Bálsamo maravilloso que todo lo alivia, que atenúa el dolor, la desesperación, que mitiga la fiebre, que arroja luz en los rincones más sombríos de la soledad. Poderoso ungüento con que suavizar las crueles aristas de la vida. Manto protector que de toda amenaza nos protege, escudo robusto que de cualquier embestida nos escuda. Los brazos del ser querido que se abren como amorosas compuertas, que nos ciñen como suaves y delicadas vestiduras, que nos embellecen el alma con su infinito cariño, con su tibia ternura. Remedio impagable que cubre con densos velos de aliento los sufrimientos recurrentes de una persona, que fortalece sus débiles cimientos.
Un abrazo quisiéramos encontrar en cada esquina, en cada umbral desangelado, en los recodos de cada espinoso sendero de la vida. Un cálido abrazo en el insondable y negro abismo desearíamos hallar, negro abismo al que en ocasiones nos empuja el azar, el azar revestido de desgracia e indiferencia, un abrazo allí, entre las frías tinieblas, aguardando con indulgencia nuestra previsible caída, amortiguando el impacto. Un abrazo al final del día, del hiriente y nefasto día, reconfortando el ánimo. En cada hundimiento del terreno bajo nuestros pies, en cada desmoronamiento del tejado sobre nuestras cabezas. Un abrazo en el borde rugoso de las malas noticias, una suerte de asidero al que, como náufragos, poder aferrarnos. Entre las crecidas y malas hierbas, como faro de intensa luz, mostrándonos el camino correcto. Un fuerte abrazo después del último abrazo de despedida.
Cómo embarcarse, sin esperanza, en las sucesivas y arriesgadas aventuras de la vida, en singladuras sembradas de accidentes, de ásperos tormentos. Cómo esquivar los obstáculos, cómo eludir, una tras otra, las tramposas zancadillas del avieso destino, tan empecinado en desgarrarnos el corazón, si no tuviéramos el estímulo de una dulce recompensa.

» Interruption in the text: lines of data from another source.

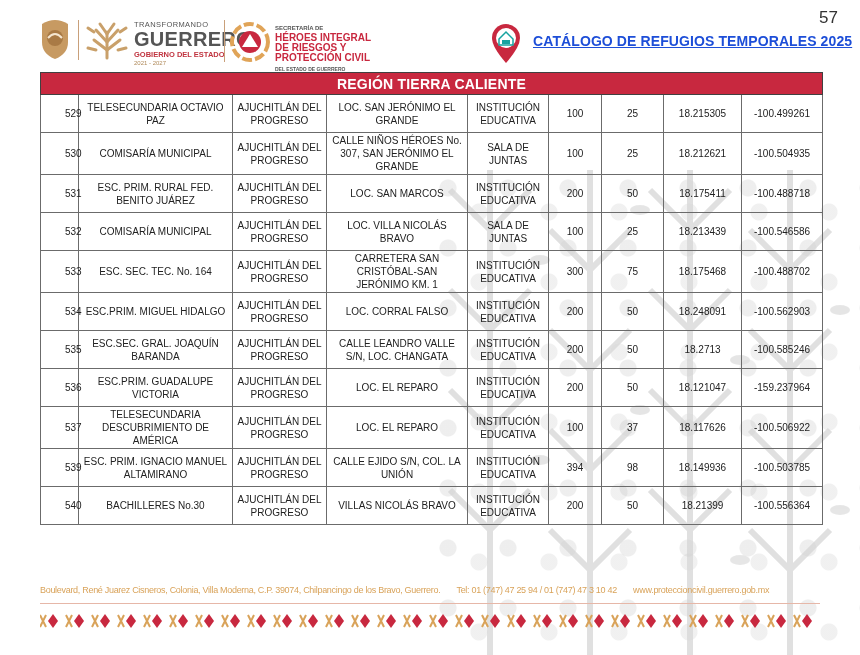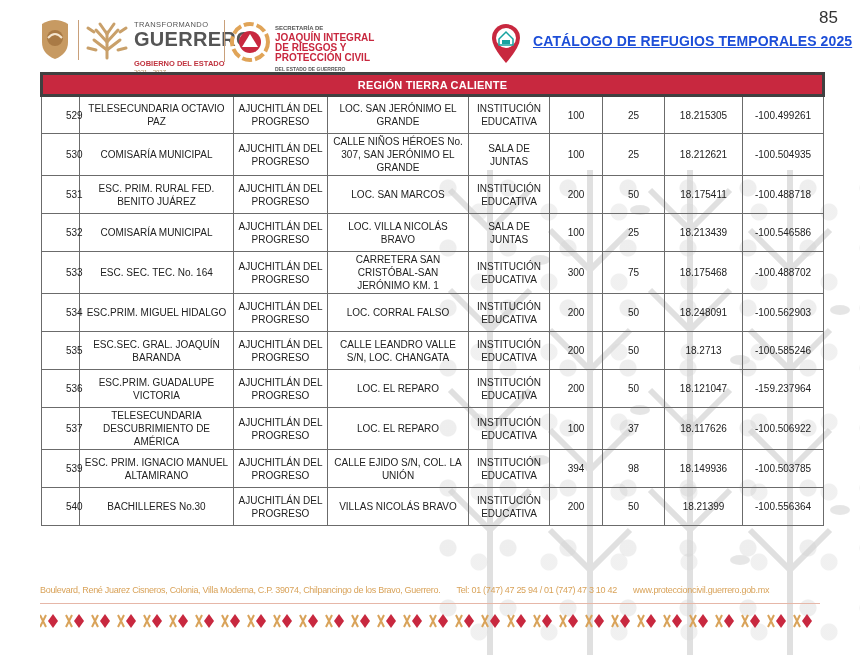--- a/index.html
+++ b/index.html
@@ -18,41 +18,41 @@
   .watermark svg { position: absolute; inset: 0; width: 100%; height: 100%; }
 
   
   .header { position: absolute; left: 0; top: 0; width: 860px; height: 55px; z-index: 2; }
   .shield { position: absolute; left: 38px; top: 16px; width: 34px; height: 44px; }
   .vsep { position: absolute; width: 1px; background: #c9a07a; }
   .tree { position: absolute; left: 84px; top: 20px; width: 46px; height: 40px; }
   .gov-block { position: absolute; left: 134px; top: 20px; }
   .gov-top { font-size: 7.5px; color: #555; letter-spacing: 0.4px; }
   .gov-main { font-size: 20px; font-weight: bold; color: #555; line-height: 20px; letter-spacing: 0.3px; }
-  .gov-sub { font-size: 7.5px; color: #c0333f; font-weight: bold; margin-top: 10px; }
+  .gov-sub { font-size: 7.5px; color: #c0333f; font-weight: bold; margin-top: 1px; }
   .gov-years { font-size: 6px; color: #b08a5a; margin-top: 1px; }
   .pc-logo { position: absolute; left: 230px; top: 22px; width: 40px; height: 40px; }
   .pc-block { position: absolute; left: 275px; top: 23px; line-height: 10px; }
   .pc-top { font-size: 6px; color: #555; font-weight: bold; }
   .pc-main { font-size: 10px; font-weight: bold; color: #c8283f; line-height: 10px; }
   .pc-sub { font-size: 5px; color: #555; font-weight: bold; margin-top: 1px; }
 
   .pin { position: absolute; left: 489px; top: 22px; width: 34px; height: 42px; }
   .catalog-title {
     position: absolute; left: 533px; top: 33px; font-size: 14px; font-weight: bold;
     color: #1d4ed8; text-decoration: underline; letter-spacing: 0.1px;
   }
   .page-number { position: absolute; left: 819px; top: 8px; font-size: 17px; color: #333; }
 
   
   .table-wrap { position: absolute; left: 40px; top: 72px; width: 782px; z-index: 2; }
   table { border-collapse: collapse; width: 782px; table-layout: fixed; }
   th.region {
-    background: #c8283f; color: #fff; font-size: 11px; font-weight: bold;
-    height: 22px; text-align: center; border: 3px solid #404040; letter-spacing: 0.2px;
+    background: #c8283f; color: #fff; font-size: 14px; font-weight: bold;
+    height: 22px; text-align: center; border: 1px solid #404040; letter-spacing: 0.2px;
   }
   td {
     border: 1px solid #6b6b6b; font-size: 10px; color: #222; text-align: center;
     vertical-align: middle; padding: 1px 3px; line-height: 13px; background: transparent;
   }
   td.num { text-align: right; padding-left: 24px; }
   tr.r2 td { height: 38px; }
   tr.r3 td { height: 40px; }
 
   
@@ -110,34 +110,34 @@
     <div class="gov-years">2021 - 2027</div>
   </div>
   <div class="vsep" style="left:224px; top:20px; height:42px;"></div>
   <svg class="pc-logo" viewBox="0 0 40 40">
     <circle cx="20" cy="20" r="18" fill="none" stroke="#e0a458" stroke-width="4" stroke-dasharray="10 3"></circle>
     <circle cx="20" cy="20" r="11" fill="#c8283f"></circle>
     <path d="M20 12 L28 25 H12 Z" fill="#ffffff"></path>
   </svg>
   <div class="pc-block">
     <div class="pc-top">SECRETARÍA DE</div>
-    <div class="pc-main">JOAQUÍN INTEGRAL</div>
+    <div class="pc-main">HÉROES INTEGRAL</div>
     <div class="pc-main">DE RIESGOS Y</div>
     <div class="pc-main">PROTECCIÓN CIVIL</div>
     <div class="pc-sub">DEL ESTADO DE GUERRERO</div>
   </div>
 
   <svg class="pin" viewBox="0 0 34 42">
     <path d="M17 41 Q3 25 3 16 A14 14 0 0 1 31 16 Q31 25 17 41 Z" fill="#c8283f"></path>
     <circle cx="17" cy="16" r="10" fill="#ffffff"></circle>
     <path d="M10 17 L17 10 L24 17 V23 H10 Z" fill="none" stroke="#17a3a0" stroke-width="1.5"></path>
     <rect x="13" y="18" width="8" height="4" fill="#17a3a0"></rect>
   </svg>
   <div class="catalog-title">CATÁLOGO DE REFUGIOS TEMPORALES 2025</div>
-  <div class="page-number">85</div>
+  <div class="page-number">57</div>
 </div>
 
 <div class="table-wrap">
   <table>
     <colgroup>
       <col style="width:38px">
         <col style="width:154px">
         <col style="width:94px">
         <col style="width:141px">
       <col style="width:81px">

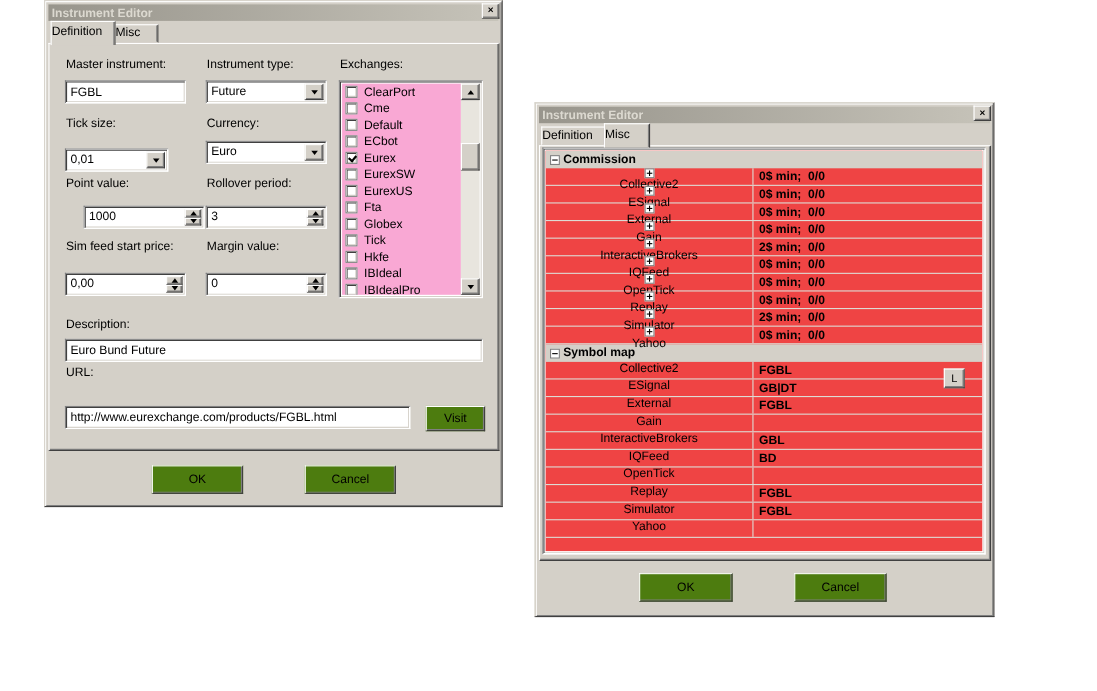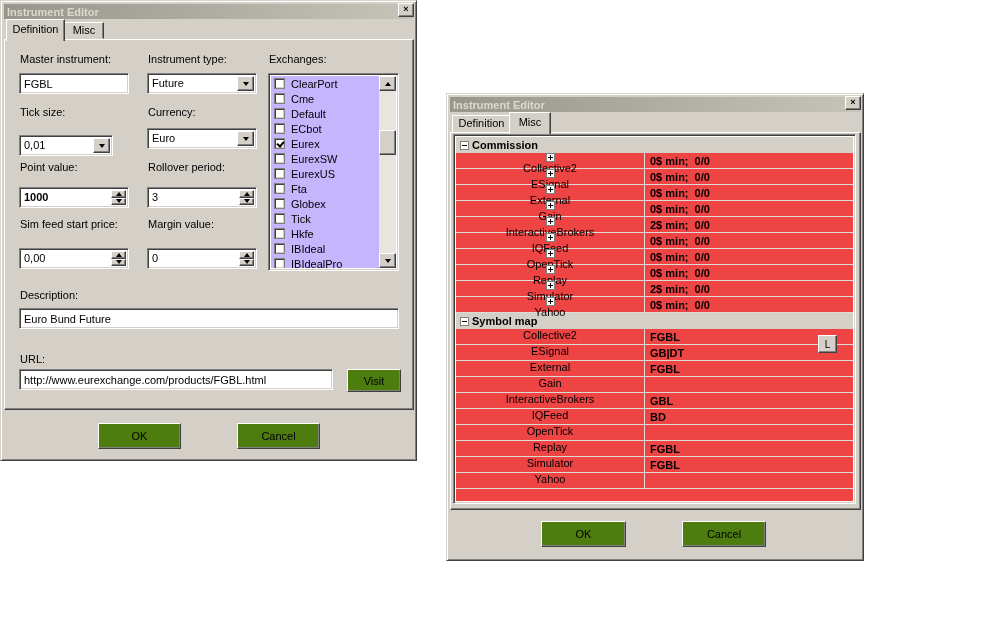--- a/index.html
+++ b/index.html
@@ -3,28 +3,28 @@
 <meta charset="utf-8">
 <style>
   html,body{margin:0;padding:0;}
   body{
     width:997px;height:628px;position:relative;background:#ffffff;
     font-family:"Liberation Sans",sans-serif;font-size:11px;color:#000;
     -webkit-font-smoothing:none;
   }
   .dialog{position:absolute;background:#d4d0c8;
     border:1px solid;border-color:#d8d4cc #404040 #404040 #d8d4cc;
-    box-shadow:inset 1px 1px 0 #fff, inset -1px -1px 0 #808080;}
+    box-shadow:inset 1px 1px 0 #fff, inset -1px -1px 0 #808080;margin-left:40px;}
   .titlebar{position:absolute;left:3px;top:3px;right:3px;height:15px;
     background:linear-gradient(to right,#98958c,#c6c3b9);
     color:#dcd9d0;font-weight:bold;display:flex;align-items:center;padding-left:3px;}
   .close-btn{position:absolute;top:2px;right:2px;width:14px;height:12px;background:#d4d0c8;
     border:1px solid;border-color:#fff #404040 #404040 #fff;box-shadow:inset -1px -1px 0 #808080;
     font-size:9px;font-weight:bold;line-height:10px;text-align:center;color:#000;cursor:default;}
-  .tab{position:absolute;background:#d4d0c8;text-align:center;
+  .tab{position:absolute;background:#d4d0c8;text-align:left;
     border:1px solid;border-color:#fff #404040 #d4d0c8 #fff;
     box-shadow:inset -1px 0 0 #808080;line-height:17px;}
   .tab.active{top:18px;height:21px;border-bottom:none;z-index:5;line-height:19px;}
   .tab.inactive{top:21px;height:15px;z-index:1;background:#d4d0c8;line-height:15px;}
   .tabpage{position:absolute;background:#d4d0c8;
     border:1px solid;border-color:#fff #404040 #404040 #fff;
     box-shadow:inset -1px -1px 0 #808080;z-index:2;}
   .lbl{position:absolute;white-space:nowrap;z-index:3;}
   .sunken{border:1px solid;border-color:#808080 #fff #fff #808080;
     box-shadow:inset 1px 1px 0 #404040, inset -1px -1px 0 #d4d0c8;background:#fff;}
@@ -36,21 +36,21 @@
     box-shadow:inset -1px -1px 0 #808080;
     display:flex;align-items:center;justify-content:center;cursor:default;}
   .mini{position:absolute;background:#d4d0c8;border:1px solid;border-color:#fff #404040 #404040 #fff;
     box-shadow:inset -1px -1px 0 #808080;display:flex;align-items:center;justify-content:center;}
   .tri-dn{width:0;height:0;border-left:3px solid transparent;border-right:3px solid transparent;border-top:4px solid #000;}
   .tri-up{width:0;height:0;border-left:3px solid transparent;border-right:3px solid transparent;border-bottom:4px solid #000;}
   .combo-val{position:absolute;left:4px;top:3px;}
   .spin-grp{position:absolute;right:2px;top:2px;bottom:2px;width:15px;display:flex;flex-direction:column;}
   .spin-grp .mini{position:relative;flex:1;}
   
-  .lb-items{position:absolute;left:2px;top:2px;bottom:2px;right:19px;background:#c4b5fd;overflow:hidden;}
+  .lb-items{position:absolute;left:2px;top:2px;bottom:2px;right:19px;background:#f9a8d4;overflow:hidden;}
   .lb-item{height:15px;display:flex;align-items:center;}
   .cb{position:relative;width:11px;height:11px;margin-left:3px;background:#fff;box-sizing:border-box;
     border:1px solid #808080;box-shadow:inset 1px 1px 0 #404040, inset -1px -1px 0 #d4d0c8;}
   .cb.checked::after{content:'';position:absolute;left:2px;top:2px;width:5px;height:3px;
     border-left:2px solid #000;border-bottom:2px solid #000;transform:rotate(-50deg);}
   .lb-label{margin-left:6px;}
   .vscroll{position:absolute;top:2px;right:2px;bottom:2px;width:17px;background:#e8e5de;}
   .sb-btn{position:absolute;left:0;width:17px;height:15px;background:#d4d0c8;box-sizing:border-box;
     border:1px solid;border-color:#fff #404040 #404040 #fff;box-shadow:inset -1px -1px 0 #808080;
     display:flex;align-items:center;justify-content:center;}
@@ -111,21 +111,21 @@
   <div class="field sunken" style="left:146px;top:127px;width:110px;height:21px;">
     <span class="combo-val">Euro</span>
     <div class="mini" style="right:2px;top:2px;bottom:2px;width:15px;">
         <div class="tri-dn"></div>
       </div>
   </div>
 
   <div class="lbl" style="left:19px;top:160px;">Point value:</div>
   <div class="lbl" style="left:147px;top:160px;">Rollover period:</div>
 
-  <div class="field sunken" style="left:18px;top:186px;width:110px;height:21px;font-weight:bold;">
+  <div class="field sunken" style="left:35px;top:186px;width:110px;height:21px;">
     <span class="combo-val">1000</span>
     <div class="spin-grp">
         <div class="mini">
           <div class="tri-up"></div>
         </div>
         <div class="mini">
           <div class="tri-dn"></div>
         </div>
       </div>
   </div>
@@ -232,21 +232,21 @@
           <div class="tri-dn"></div>
         </div>
     </div>
   </div>
 
   <div class="lbl" style="left:19px;top:288px;">Description:</div>
   <div class="field sunken" style="left:18px;top:307px;width:380px;height:21px;">
     <input class="txt" type="text" value="Euro Bund Future" style="">
   </div>
 
-  <div class="lbl" style="left:19px;top:352px;">URL:</div>
+  <div class="lbl" style="left:19px;top:332px;">URL:</div>
   <div class="field sunken" style="left:18px;top:368px;width:314px;height:21px;">
     <input class="txt" type="text" value="http://www.eurexchange.com/products/FGBL.html" style="">
   </div>
   <div class="btn" style="left:346px;top:368px;width:52px;height:21px;">
     <span>Visit</span>
   </div>
 
   <div class="btn" style="left:97px;top:422px;width:81px;height:24px;">
     <span>OK</span>
   </div>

En la victoria, en el estruendo gozoso del triunfo, un abrazo oportuno se convierte en broche, en justificación de pasadas penurias, en esa miel deleitosa que con tanta ansia reclamaban las hojuelas. En la derrota gris, adornada de muda pesadumbre, en la orilla sangrienta, ennegrecida por el amargo fracaso, un vigoroso abrazo nos ayuda a recuperar la verticalidad, la serenidad tan necesaria para el espíritu, y nos devuelve la confianza, y se convierte en justificación de futuras alegrías. Cómo sobrevolar, sin la menor esperanza, las diferentes etapas de una vida, cómo recorrer los pasillos estrechos, húmedos, palpitantes en su temerosa incertidumbre, de las grandes decisiones de la vida adulta. Cómo lograríamos llevar a cabo semejantes hazañas si no contásemos con el estímulo de una dulce recompensa.
Un abrazo traza sonrisas indelebles, tiñe los cielos plomizos con radiantes azules. Un sencillo abrazo nos obsequia generosamente, aun cuando habíamos extraviado el optimismo, con fragmentos desconocidos de una vida nueva y deslumbrante.